*** Begin section ***

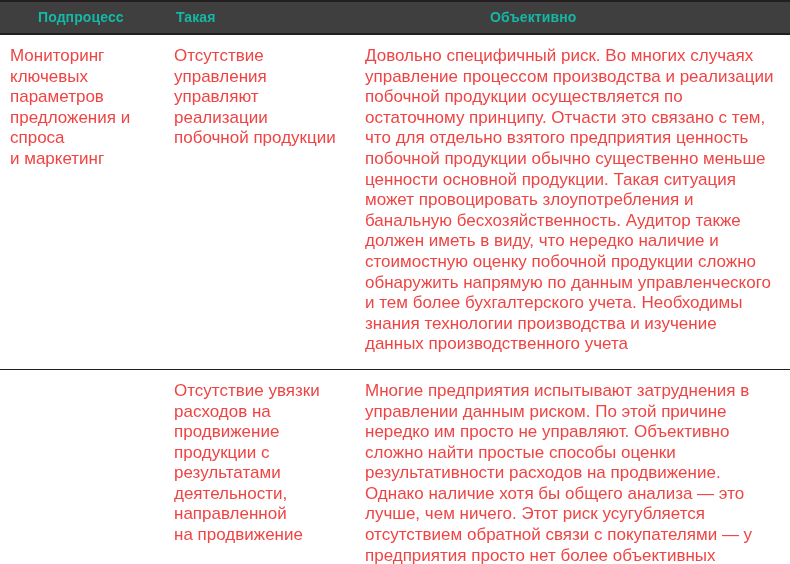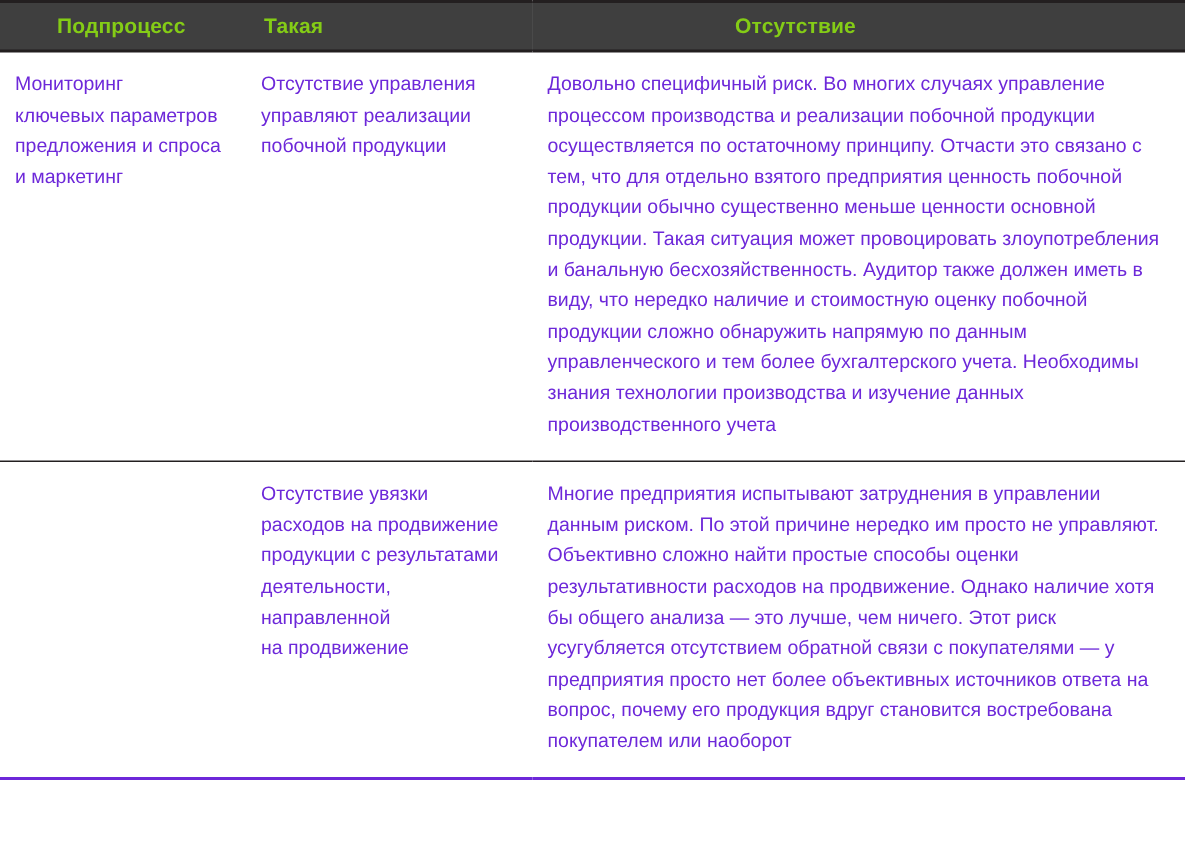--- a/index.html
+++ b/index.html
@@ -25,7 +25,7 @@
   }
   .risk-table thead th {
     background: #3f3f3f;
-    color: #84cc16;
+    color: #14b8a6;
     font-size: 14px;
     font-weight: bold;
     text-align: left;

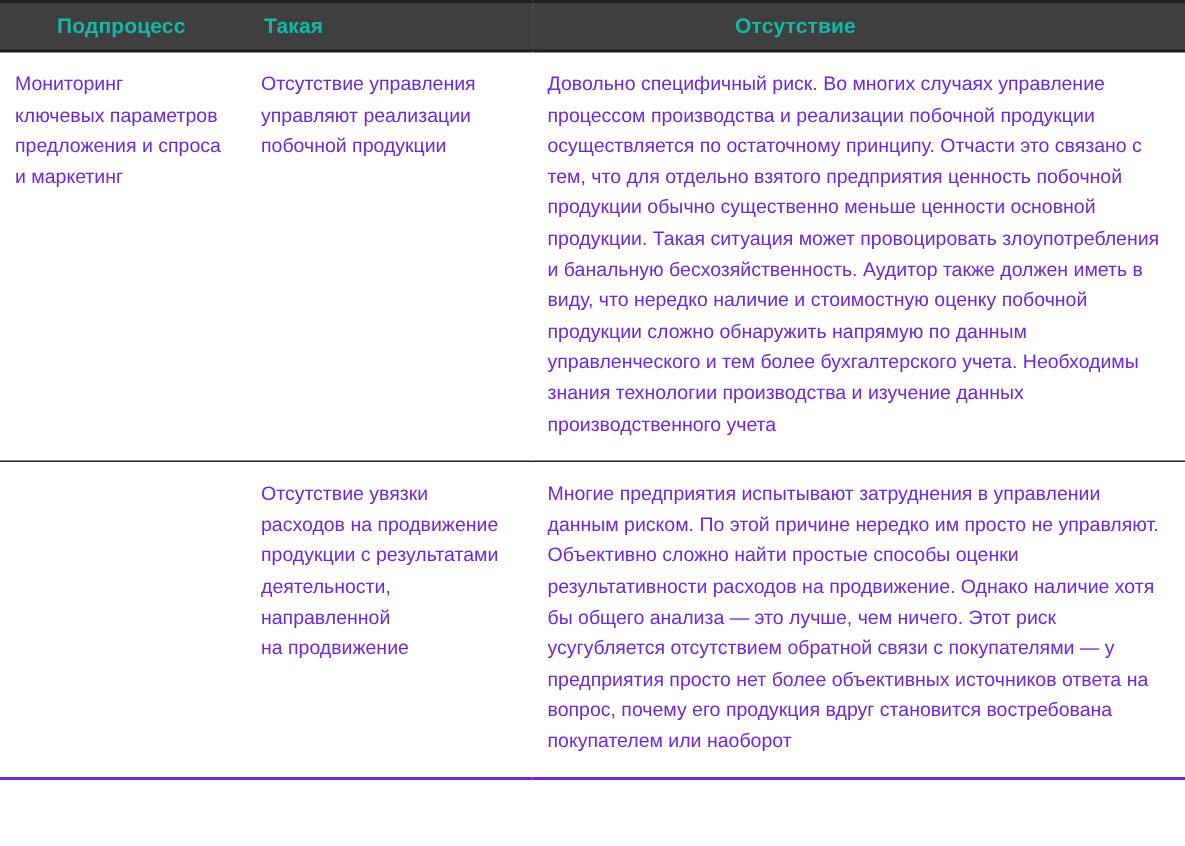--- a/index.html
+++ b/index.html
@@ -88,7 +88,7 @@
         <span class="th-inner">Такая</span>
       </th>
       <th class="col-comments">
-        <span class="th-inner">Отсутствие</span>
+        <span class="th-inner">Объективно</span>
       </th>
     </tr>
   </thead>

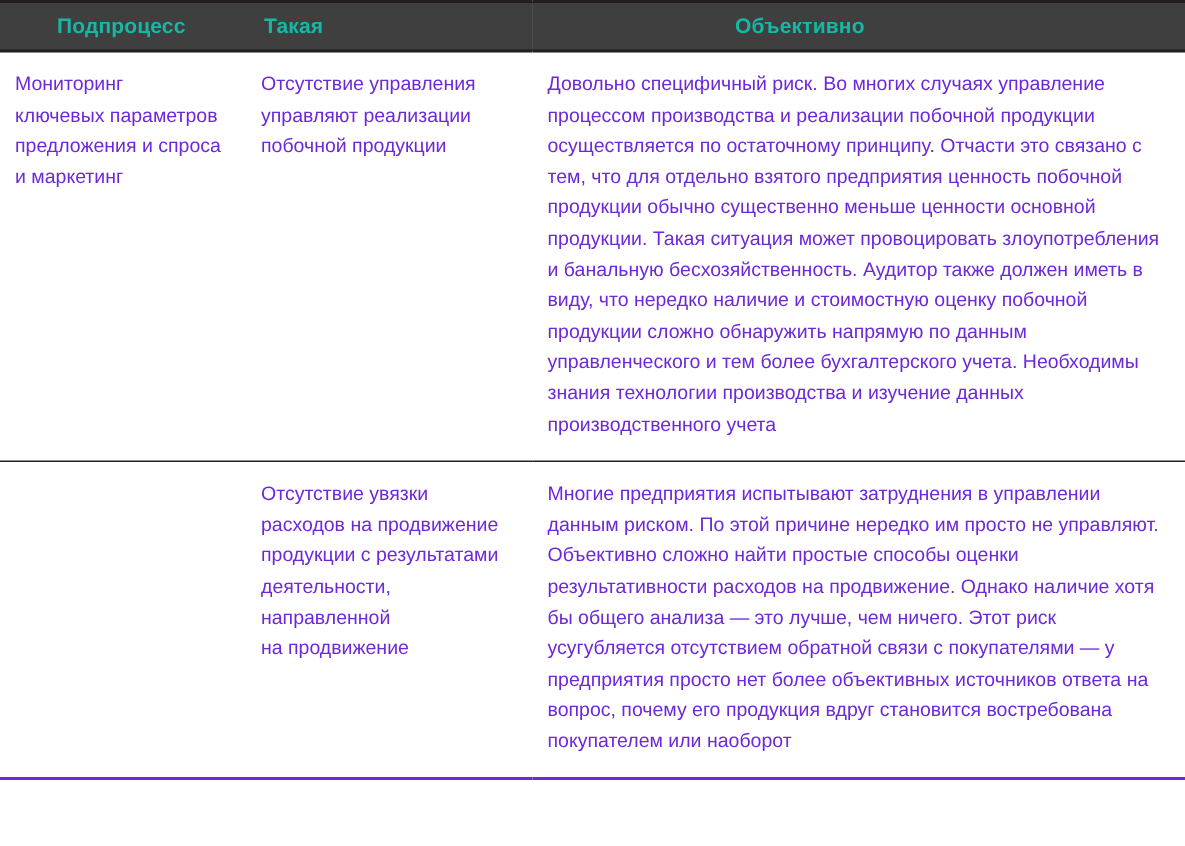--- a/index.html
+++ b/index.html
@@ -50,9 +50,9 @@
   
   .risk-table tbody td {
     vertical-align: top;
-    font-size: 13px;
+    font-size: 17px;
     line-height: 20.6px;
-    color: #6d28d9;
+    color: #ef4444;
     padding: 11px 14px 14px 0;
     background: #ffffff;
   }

*** End section ***

**WORK ORDER**
Show, from the records above, every line that includes "inner".

**SOLUTION**
         <span class="th-inner">Такая</span>
-        <span class="th-inner">Отсутствие</span>
+        <span class="th-inner">Объективно</span>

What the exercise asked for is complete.